▶ **Task requirements**
Among the entries, find each line that includes the string "pointer" and list it.

▶ **Data supplied**
*-*-*
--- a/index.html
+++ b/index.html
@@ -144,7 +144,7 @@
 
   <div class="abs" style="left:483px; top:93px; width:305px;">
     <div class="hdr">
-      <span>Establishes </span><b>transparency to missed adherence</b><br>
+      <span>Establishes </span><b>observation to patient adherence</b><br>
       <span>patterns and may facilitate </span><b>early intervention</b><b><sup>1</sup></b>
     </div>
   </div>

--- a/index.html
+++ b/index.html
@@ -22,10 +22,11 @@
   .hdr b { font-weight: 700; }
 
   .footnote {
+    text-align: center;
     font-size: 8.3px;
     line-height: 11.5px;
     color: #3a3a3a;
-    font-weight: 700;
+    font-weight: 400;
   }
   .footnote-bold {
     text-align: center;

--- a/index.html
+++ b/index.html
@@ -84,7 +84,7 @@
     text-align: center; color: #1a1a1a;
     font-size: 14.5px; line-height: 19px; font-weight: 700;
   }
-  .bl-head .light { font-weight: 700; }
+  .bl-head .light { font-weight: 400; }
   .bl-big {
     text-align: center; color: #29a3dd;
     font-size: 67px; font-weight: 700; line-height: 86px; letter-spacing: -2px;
*-*-*
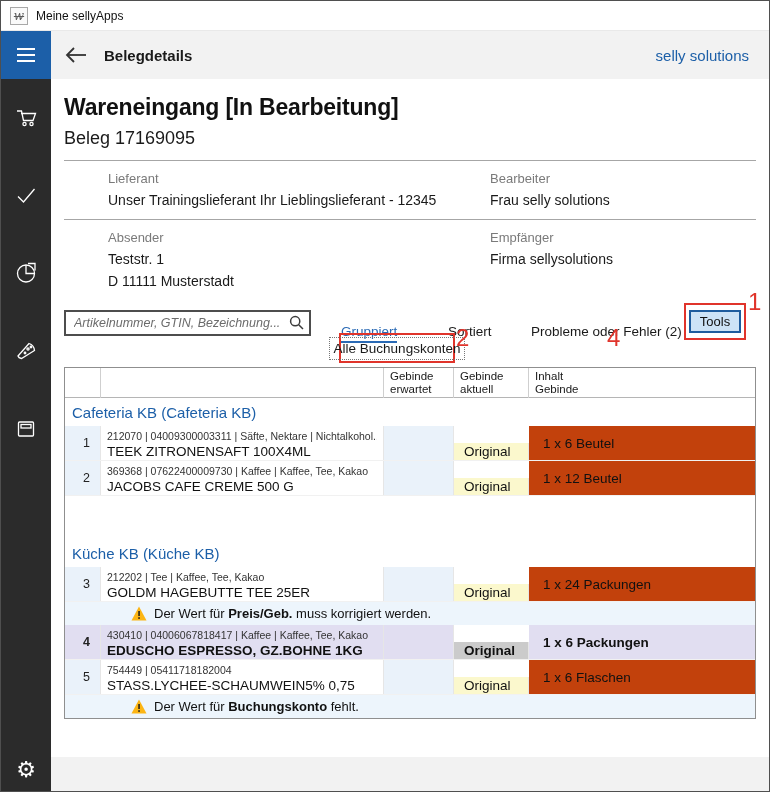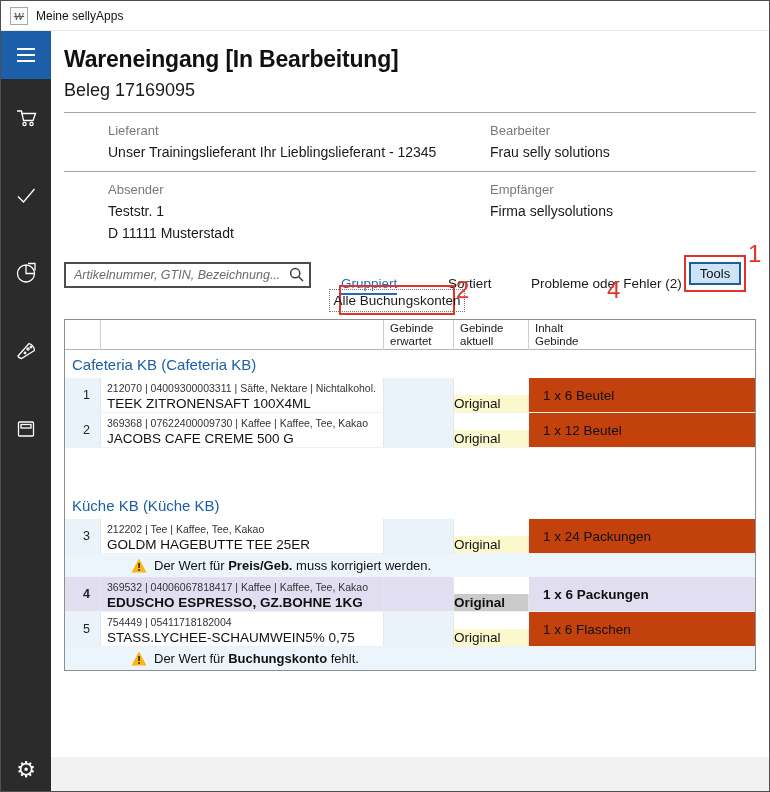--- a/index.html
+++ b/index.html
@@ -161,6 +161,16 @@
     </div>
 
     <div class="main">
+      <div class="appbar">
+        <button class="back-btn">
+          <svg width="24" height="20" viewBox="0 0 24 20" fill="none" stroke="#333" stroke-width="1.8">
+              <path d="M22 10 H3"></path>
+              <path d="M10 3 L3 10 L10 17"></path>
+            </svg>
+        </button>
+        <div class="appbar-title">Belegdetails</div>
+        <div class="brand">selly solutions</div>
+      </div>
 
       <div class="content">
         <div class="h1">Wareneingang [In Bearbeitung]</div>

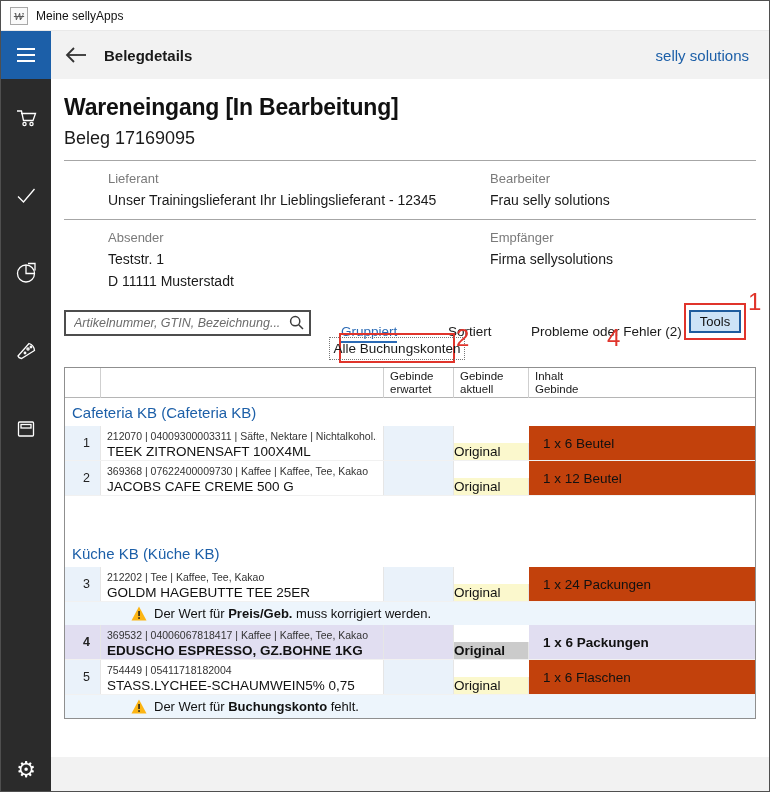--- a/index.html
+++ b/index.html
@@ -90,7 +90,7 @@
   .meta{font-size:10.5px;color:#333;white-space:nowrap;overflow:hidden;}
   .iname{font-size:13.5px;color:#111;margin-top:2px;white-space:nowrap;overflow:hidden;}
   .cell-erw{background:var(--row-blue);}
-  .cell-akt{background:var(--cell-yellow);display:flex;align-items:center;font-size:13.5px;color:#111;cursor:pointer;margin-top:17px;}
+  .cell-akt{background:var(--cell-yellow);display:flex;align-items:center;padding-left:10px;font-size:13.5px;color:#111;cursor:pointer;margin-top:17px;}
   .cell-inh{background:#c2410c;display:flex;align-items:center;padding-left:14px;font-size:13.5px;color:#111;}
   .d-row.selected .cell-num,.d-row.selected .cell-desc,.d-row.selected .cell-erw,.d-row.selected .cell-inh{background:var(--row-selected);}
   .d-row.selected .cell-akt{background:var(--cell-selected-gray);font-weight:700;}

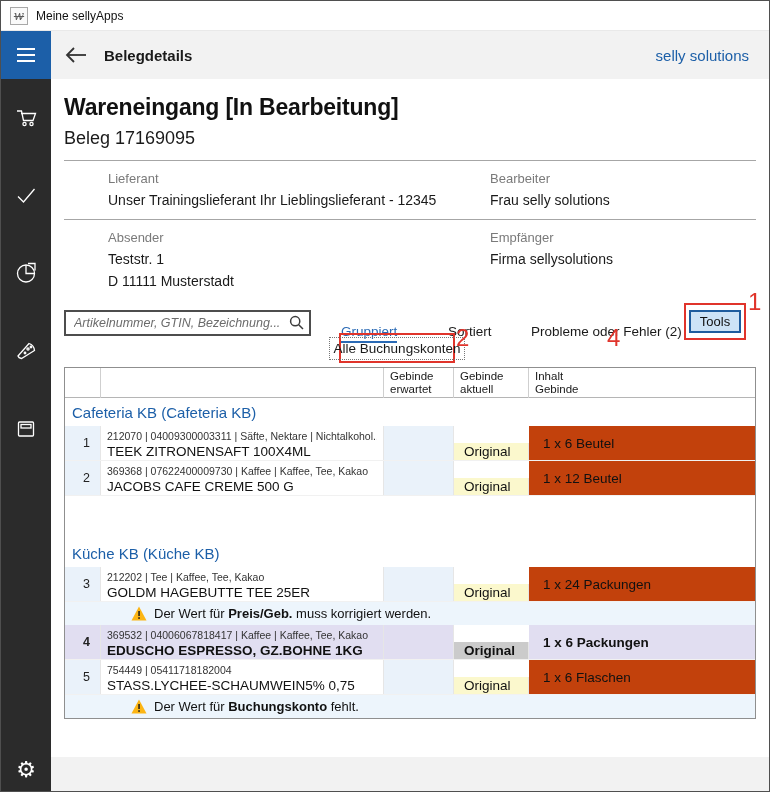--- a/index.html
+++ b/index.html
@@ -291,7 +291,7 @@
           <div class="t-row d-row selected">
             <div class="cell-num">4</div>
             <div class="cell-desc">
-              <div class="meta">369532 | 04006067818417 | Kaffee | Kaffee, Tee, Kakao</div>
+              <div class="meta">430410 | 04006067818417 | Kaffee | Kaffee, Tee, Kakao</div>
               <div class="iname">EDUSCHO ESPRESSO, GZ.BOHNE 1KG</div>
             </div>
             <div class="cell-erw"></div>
*-*-*
▶ **Solved exercise**
-  .cell-akt{background:var(--cell-yellow);display:flex;align-items:center;font-size:13.5px;color:#111;cursor:pointer;margin-top:17px;}
+  .cell-akt{background:var(--cell-yellow);display:flex;align-items:center;padding-left:10px;font-size:13.5px;color:#111;cursor:pointer;margin-top:17px;}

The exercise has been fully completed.